**Task brief:** Report back every line from the entries below in which the word "color" occurs.

**Web page edit records:**
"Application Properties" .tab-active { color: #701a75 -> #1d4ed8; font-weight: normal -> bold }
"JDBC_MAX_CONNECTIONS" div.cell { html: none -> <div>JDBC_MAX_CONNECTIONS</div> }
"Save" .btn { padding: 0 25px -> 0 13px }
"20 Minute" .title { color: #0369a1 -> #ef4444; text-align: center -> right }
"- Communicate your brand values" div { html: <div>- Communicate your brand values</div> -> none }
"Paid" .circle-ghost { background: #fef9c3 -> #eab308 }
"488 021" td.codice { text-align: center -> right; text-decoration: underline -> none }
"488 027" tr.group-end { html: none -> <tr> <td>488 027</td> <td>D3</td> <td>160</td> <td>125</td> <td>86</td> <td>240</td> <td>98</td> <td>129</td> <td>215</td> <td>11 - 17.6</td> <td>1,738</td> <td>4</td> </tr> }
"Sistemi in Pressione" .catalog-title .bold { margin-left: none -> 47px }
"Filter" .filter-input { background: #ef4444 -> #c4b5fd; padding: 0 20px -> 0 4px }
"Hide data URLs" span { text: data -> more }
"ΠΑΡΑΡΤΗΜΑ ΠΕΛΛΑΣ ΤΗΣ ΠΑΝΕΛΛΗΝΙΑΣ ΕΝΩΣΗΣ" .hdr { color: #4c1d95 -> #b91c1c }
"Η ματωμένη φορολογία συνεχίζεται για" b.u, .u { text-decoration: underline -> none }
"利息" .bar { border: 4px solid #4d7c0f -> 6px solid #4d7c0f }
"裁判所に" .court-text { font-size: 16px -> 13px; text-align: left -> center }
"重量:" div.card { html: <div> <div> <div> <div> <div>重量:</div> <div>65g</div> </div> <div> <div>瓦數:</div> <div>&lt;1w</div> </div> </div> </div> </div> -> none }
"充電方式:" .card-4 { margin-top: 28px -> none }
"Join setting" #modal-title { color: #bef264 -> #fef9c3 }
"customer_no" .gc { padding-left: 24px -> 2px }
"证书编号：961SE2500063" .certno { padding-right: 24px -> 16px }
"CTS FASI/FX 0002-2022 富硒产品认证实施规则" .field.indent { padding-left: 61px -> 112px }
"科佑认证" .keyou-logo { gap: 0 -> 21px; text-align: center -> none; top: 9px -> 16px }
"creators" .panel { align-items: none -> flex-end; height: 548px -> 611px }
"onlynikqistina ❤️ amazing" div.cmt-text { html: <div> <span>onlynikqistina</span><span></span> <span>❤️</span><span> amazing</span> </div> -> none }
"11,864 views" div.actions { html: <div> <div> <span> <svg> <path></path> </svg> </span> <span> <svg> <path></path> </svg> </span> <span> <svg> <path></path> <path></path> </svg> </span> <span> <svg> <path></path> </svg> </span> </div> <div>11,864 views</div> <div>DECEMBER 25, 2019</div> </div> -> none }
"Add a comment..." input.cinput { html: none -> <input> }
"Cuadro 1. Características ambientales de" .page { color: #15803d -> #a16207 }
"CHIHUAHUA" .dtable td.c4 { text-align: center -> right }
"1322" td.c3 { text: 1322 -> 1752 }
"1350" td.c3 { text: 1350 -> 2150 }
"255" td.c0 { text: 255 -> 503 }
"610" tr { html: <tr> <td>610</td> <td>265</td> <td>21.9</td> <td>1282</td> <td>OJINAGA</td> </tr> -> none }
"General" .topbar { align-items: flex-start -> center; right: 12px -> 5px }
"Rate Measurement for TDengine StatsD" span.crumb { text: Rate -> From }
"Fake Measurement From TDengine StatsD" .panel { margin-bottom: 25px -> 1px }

**Written response:**
"Application Properties" .tab-active { color: #701a75 -> #1d4ed8; font-weight: normal -> bold }
"20 Minute" .title { color: #0369a1 -> #ef4444; text-align: center -> right }
"ΠΑΡΑΡΤΗΜΑ ΠΕΛΛΑΣ ΤΗΣ ΠΑΝΕΛΛΗΝΙΑΣ ΕΝΩΣΗΣ" .hdr { color: #4c1d95 -> #b91c1c }
"Join setting" #modal-title { color: #bef264 -> #fef9c3 }
"Cuadro 1. Características ambientales de" .page { color: #15803d -> #a16207 }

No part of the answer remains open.